* **Exercise details**: Would you give the listing again exactly, without its images?
Dataset extract Start Marker
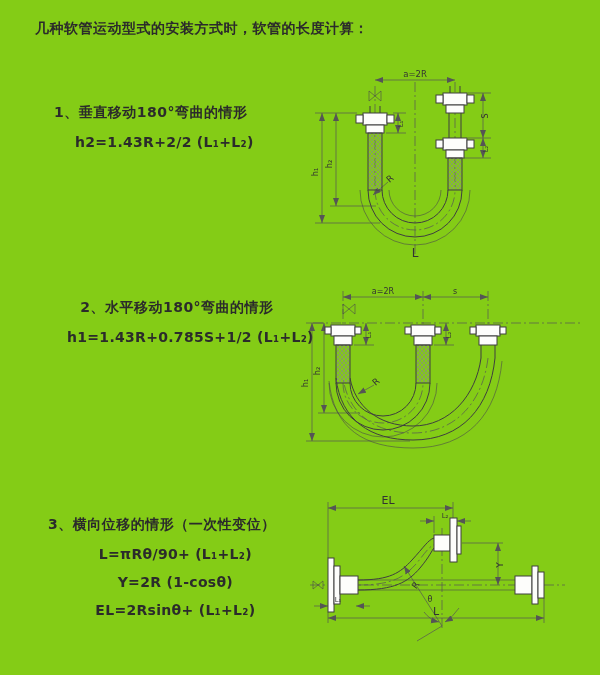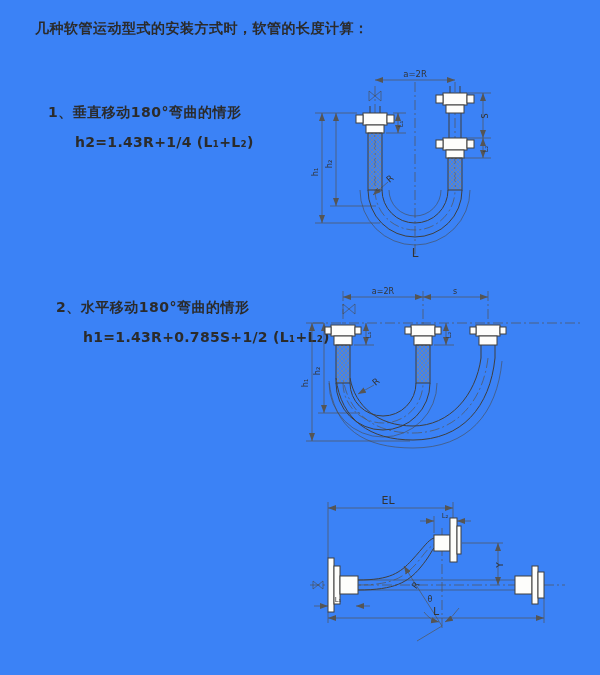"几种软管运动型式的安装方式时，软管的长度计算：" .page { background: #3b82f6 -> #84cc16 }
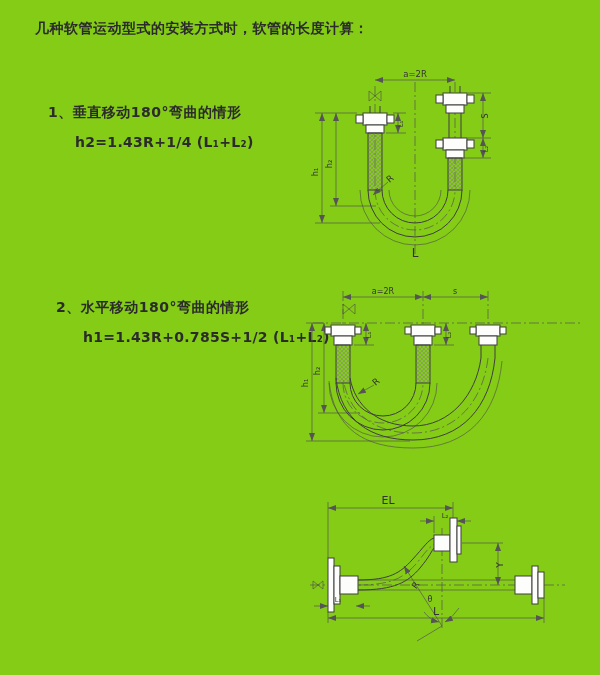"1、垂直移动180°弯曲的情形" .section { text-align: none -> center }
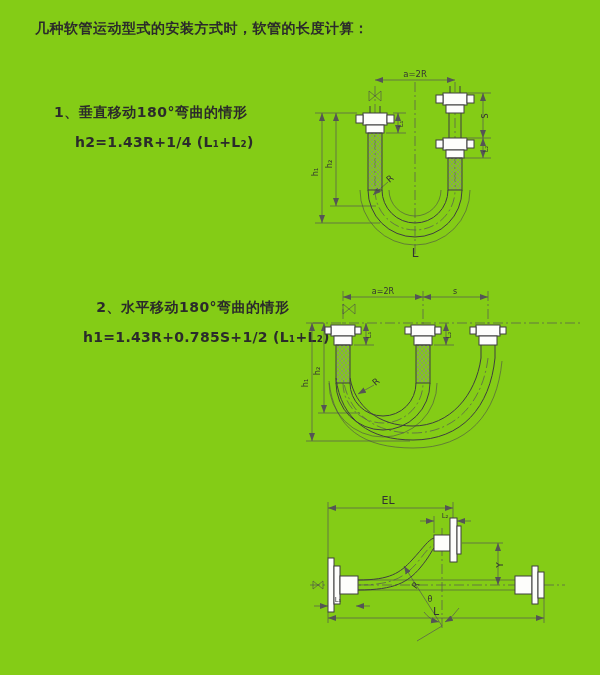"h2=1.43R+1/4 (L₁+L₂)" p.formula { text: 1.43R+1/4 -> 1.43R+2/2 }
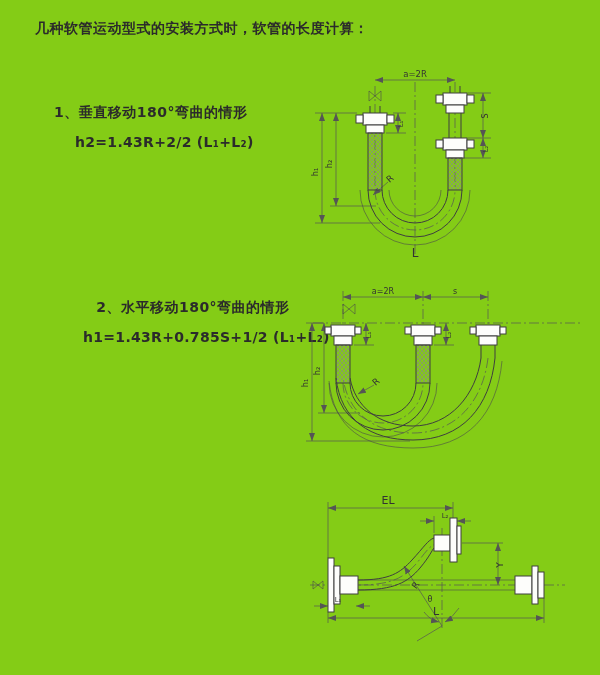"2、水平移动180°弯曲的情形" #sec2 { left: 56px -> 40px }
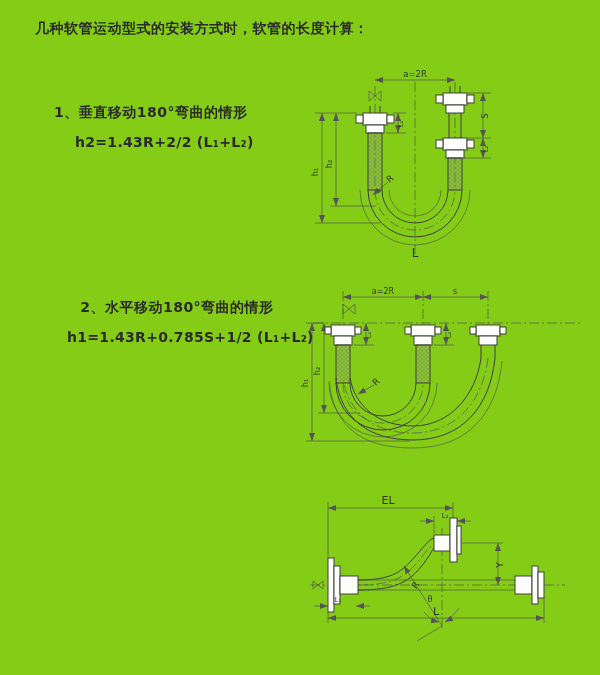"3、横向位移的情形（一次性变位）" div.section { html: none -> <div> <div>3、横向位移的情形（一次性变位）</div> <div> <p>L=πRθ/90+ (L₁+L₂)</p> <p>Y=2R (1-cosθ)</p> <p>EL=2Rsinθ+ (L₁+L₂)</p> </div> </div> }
Dataset extract End Marker
* **Written answer**:
"几种软管运动型式的安装方式时，软管的长度计算：" .page { background: #3b82f6 -> #84cc16 }
"1、垂直移动180°弯曲的情形" .section { text-align: none -> center }
"h2=1.43R+1/4 (L₁+L₂)" p.formula { text: 1.43R+1/4 -> 1.43R+2/2 }
"2、水平移动180°弯曲的情形" #sec2 { left: 56px -> 40px }
"3、横向位移的情形（一次性变位）" div.section { html: none -> <div> <div>3、横向位移的情形（一次性变位）</div> <div> <p>L=πRθ/90+ (L₁+L₂)</p> <p>Y=2R (1-cosθ)</p> <p>EL=2Rsinθ+ (L₁+L₂)</p> </div> </div> }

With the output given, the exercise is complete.